«Nessuna patologia ottiene miglioramenti o guarigioni grazie ai rimedi omeopatici». Questa la “sentenza” degli studi condotti dalla Fnomceo (Federazione degli Ordini dei medici) sull'omeopatia in una scheda sul sito “Dottoremaeveroche”, curata da Salvo Di Grazia, autore del sito anti-bufale Medbunker, già noto per le sue posizioni critiche sul tema. «Sebbene vi siano pubblicazioni di vari studi – spiega lo studio – allo stato attuale non ci sono prove scientifiche né plausibilità biologica che dimostrino la fondatezza delle teorie omeopatiche secondo i canoni classici della ricerca scientifica. Nella migliore delle ipotesi gli effetti sono simili a quelli che si ottengono con un placebo (una sostanza inerte)».

Infatti, i numerosi successi personali che sono stati documentati, potrebbero essere facilmente spiegati con l’effetto placebo, «con il normale decorso della malattia o con l'aspettativa del paziente», si legge ancora.

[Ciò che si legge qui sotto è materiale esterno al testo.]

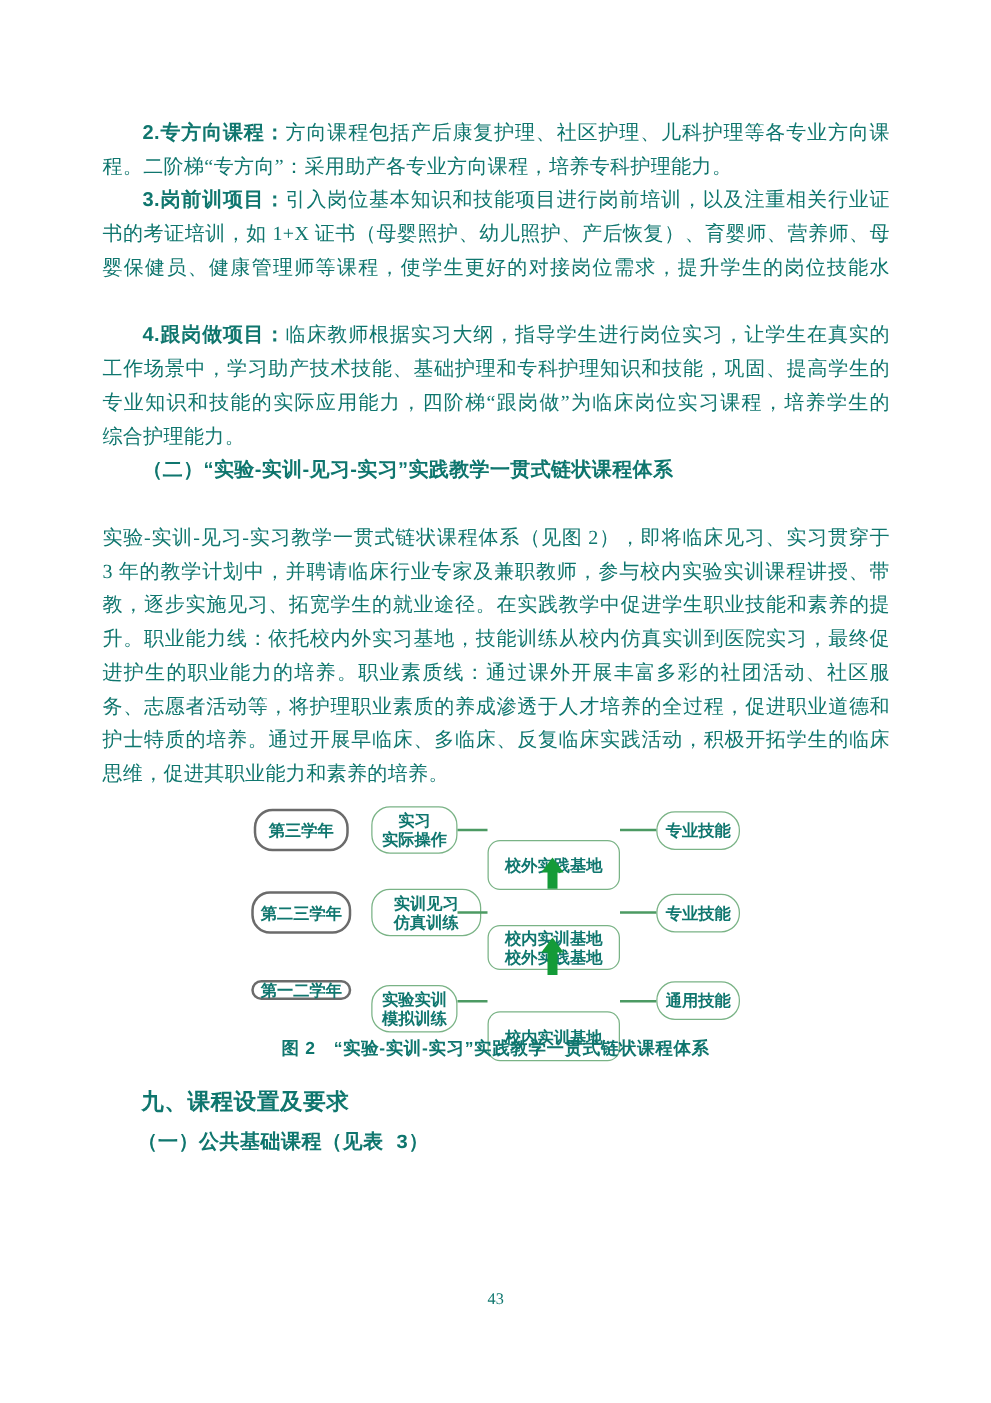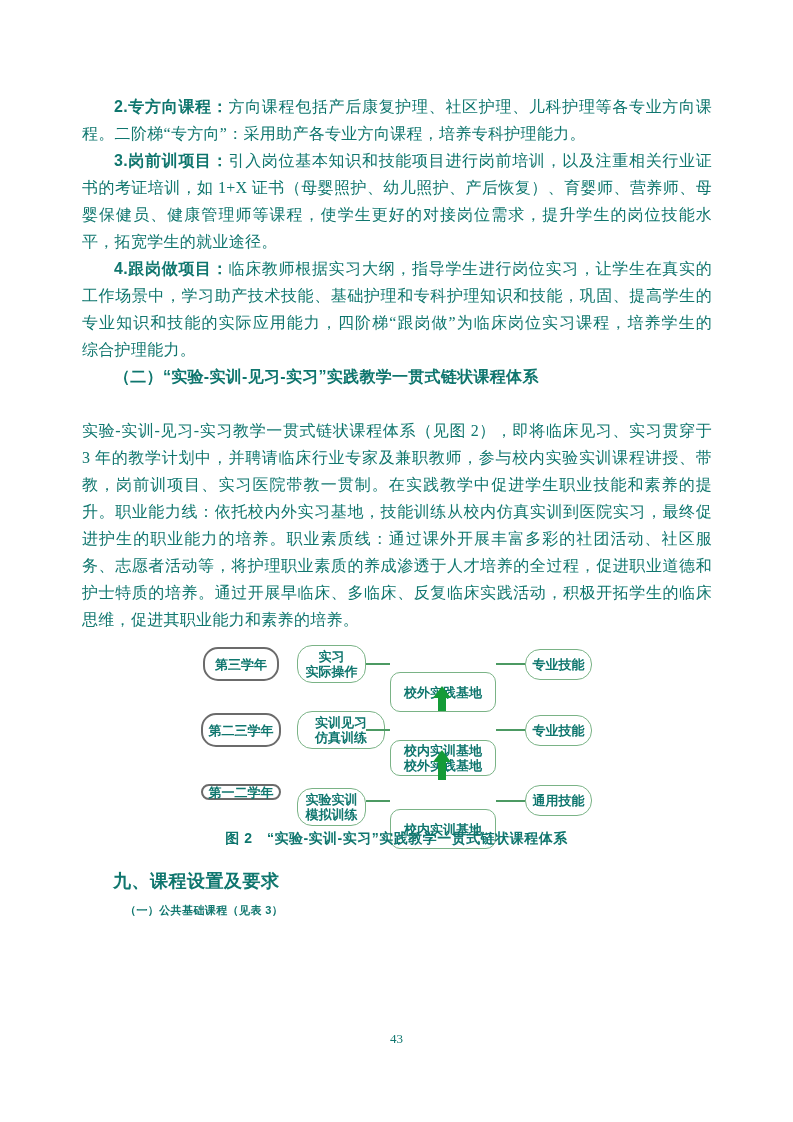--- a/index.html
+++ b/index.html
@@ -75,7 +75,6 @@
   <div class="bl indent fill" style="top:151px"><b>3.岗前训项目：</b><span>引入岗位基本知识和技能项目进行岗前培训，以及注重相关行业证</span></div>
   <div class="bl fill" style="top:178px"><span>书的考证培训，如 1+X 证书（母婴照护、幼儿照护、产后恢复）、育婴师、营养师、母</span></div>
   <div class="bl fill" style="top:205px"><span>婴保健员、健康管理师等课程，使学生更好的对接岗位需求，提升学生的岗位技能水</span></div>
-  <div class="bl" style="top:232px"><span>平，拓宽学生的就业途径。</span></div>
   <div class="bl indent fill" style="top:259px"><b>4.跟岗做项目：</b><span>临床教师根据实习大纲，指导学生进行岗位实习，让学生在真实的</span></div>
   <div class="bl fill" style="top:286px"><span>工作场景中，学习助产技术技能、基础护理和专科护理知识和技能，巩固、提高学生的</span></div>
   <div class="bl fill" style="top:313px"><span>专业知识和技能的实际应用能力，四阶梯“跟岗做”为临床岗位实习课程，培养学生的</span></div>

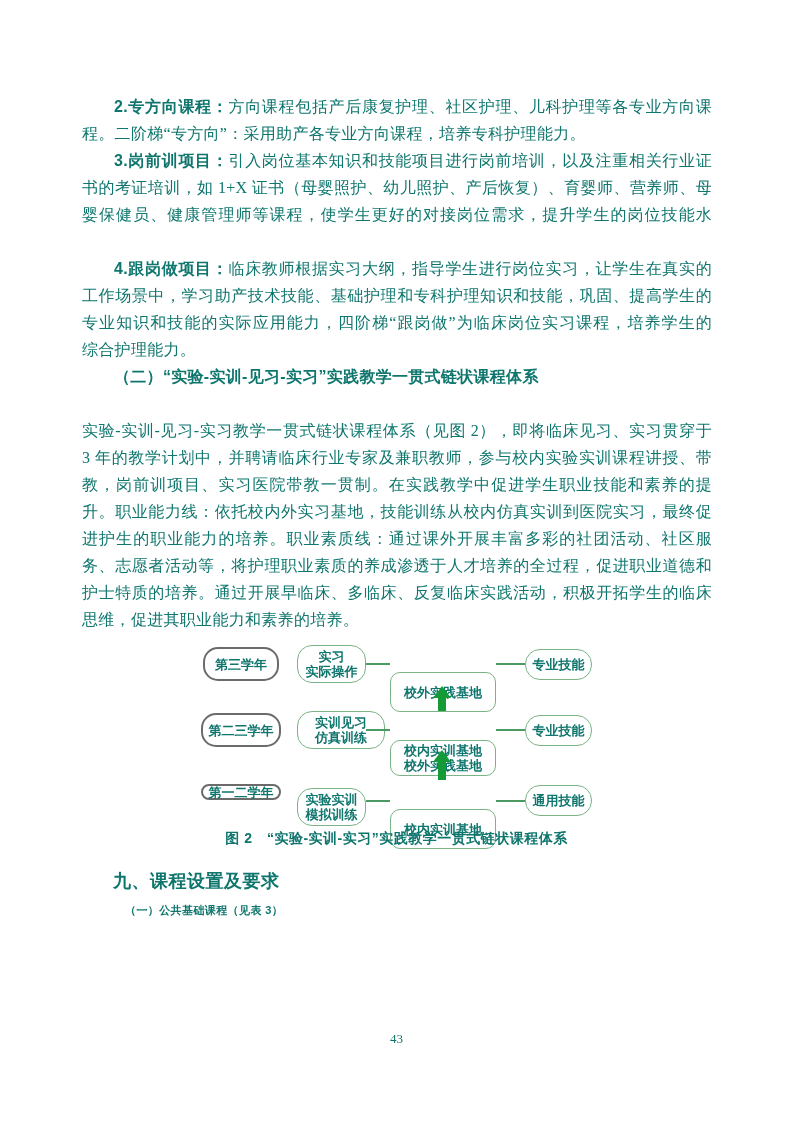--- a/index.html
+++ b/index.html
@@ -82,7 +82,7 @@
   <div class="bl indent headline" style="top:367px"><b>（二）“实验-实训-见习-实习”实践教学一贯式链状课程体系</b></div>
   <div class="bl fill" style="top:421px"><span>实验-实训-见习-实习教学一贯式链状课程体系（见图 2），即将临床见习、实习贯穿于</span></div>
   <div class="bl fill" style="top:448px"><span>3 年的教学计划中，并聘请临床行业专家及兼职教师，参与校内实验实训课程讲授、带</span></div>
-  <div class="bl fill" style="top:475px"><span>教，岗前训项目、实习医院带教一贯制。在实践教学中促进学生职业技能和素养的提</span></div>
+  <div class="bl fill" style="top:475px"><span>教，逐步实施见习、拓宽学生的就业途径。在实践教学中促进学生职业技能和素养的提</span></div>
   <div class="bl fill" style="top:502px"><span>升。职业能力线：依托校内外实习基地，技能训练从校内仿真实训到医院实习，最终促</span></div>
   <div class="bl fill" style="top:529px"><span>进护生的职业能力的培养。职业素质线：通过课外开展丰富多彩的社团活动、社区服</span></div>
   <div class="bl fill" style="top:556px"><span>务、志愿者活动等，将护理职业素质的养成渗透于人才培养的全过程，促进职业道德和</span></div>

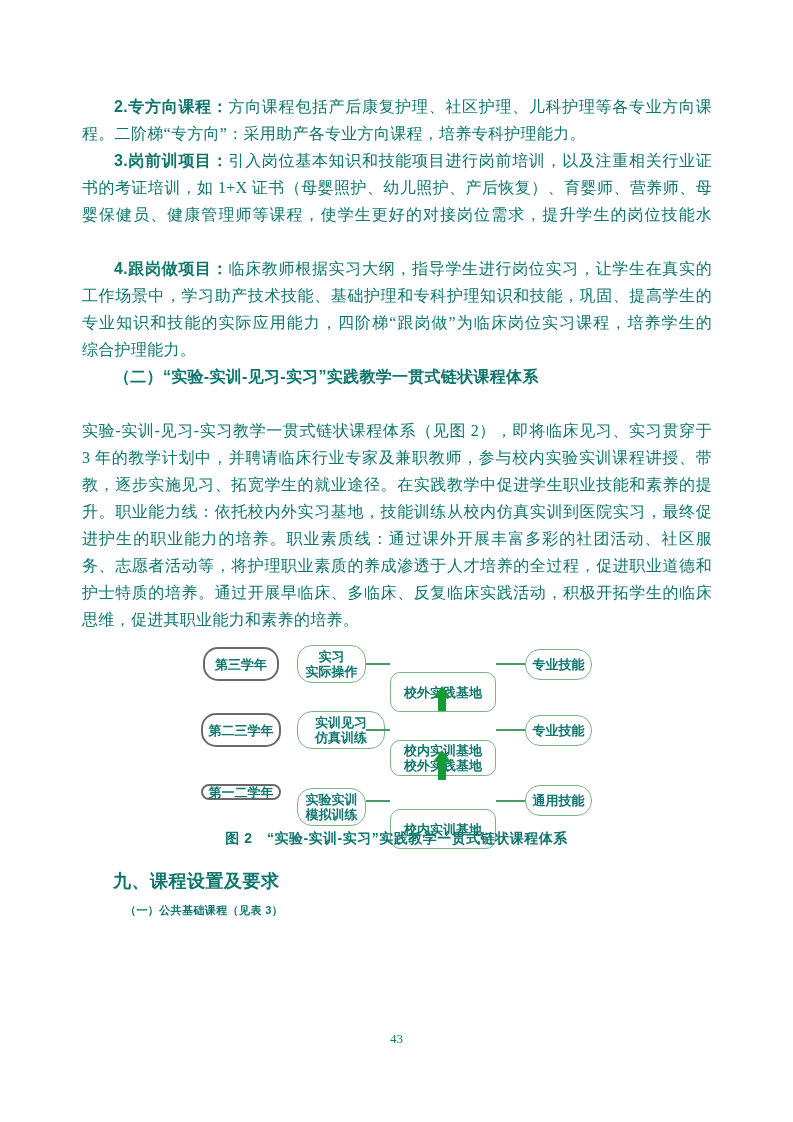--- a/index.html
+++ b/index.html
@@ -30,9 +30,9 @@
     font-weight:bold;font-size:18px;letter-spacing:0.5px;
   }
   .h-sub{
-    position:absolute;left:125px;
-    font-family:Liberation Sans, sans-serif;
-    font-weight:bold;font-size:11px;letter-spacing:0.4px;
+    position:absolute;left:110px;
+    font-family:Liberation Mono, monospace;
+    font-weight:bold;font-size:16px;letter-spacing:0.4px;
   }
   
   .figbox{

Inoltre, se si pensa alla sicurezza, «essendo una terapia basata su sostanze in quantità infinitesimali o inesistenti, non vi sono rischi di effetti collaterali o pericolosi, ma sono comunque riportati eventi avversi gravi dovuti a errori di fabbricazione o contaminazione. Curare con la sola omeopatia malattie serie può inoltre esporre a problemi ulteriori, anche gravi, perché può ritardare il ricorso a medicine efficaci e curative».

Nel nostro Paese, ricorda la Fnomceo, l'omeopatia può essere praticata solo da medici chirurghi abilitati alla professione. Questa regola, però, non intende fornire un base scientifica alla pratica, ma garantire sia il diritto alla libertà di scelta terapeutica da parte del cittadino, sia un uso integrativo e limitato alla cura di disturbi poco gravi e autolimitanti, evitando il rischio di ritardare una diagnosi più seria o che il paziente stesso sia sottratto a cure di provata efficacia.

Non è tutto. In una nota Fnomceo fa sapere che anche gli omeopati saranno coinvolti nel percorso che porterà la Federazione nazionale degli Ordini dei medici chirurghi e degli odontoiatri verso gli Stati generali del 2019: è il risultato di un incontro dell'Esecutivo e del coordinatore del Gruppo di lavoro sulle medicine non convenzionali, Dario Chiriacò, con i rappresentanti di alcune società scientifiche di omeopatia, che si è svolto a Roma nei giorni scorsi. Infatti, gli esperto hanno convenuto di avviare una revisione sia delle modalità di esercizio che, poiché parte da una diagnosi, deve comunque rimanere in capo al medico, sia della letteratura scientifica stessa. La medicina è una scienza complessa, che per esistere si basa anche sul rapporto medico-paziente. Fnomceo chiede dunque «rispetto per tutti i medici degli articoli del codice, e auspica che i toni del dibattito che si è ultimamente sviluppato, anche sui social network, intorno all'omeopatia vengano riportati nell'ambito di un confronto sereno e non degenerino in una “guerra di opinioni” che contempla, come purtroppo è già avvenuto, persino insulti e minacce».

Fnomceo «sosterrà inoltre le società scientifiche di omeopatia nel chiedere all'Istituto superiore di sanità, ente deputato alla ricerca, ai controlli, all'elaborazione di norme tecniche, di aprire un Tavolo di confronto per la revisione della letteratura scientifica e delle evidenze disponibili in materia», conclude la nota.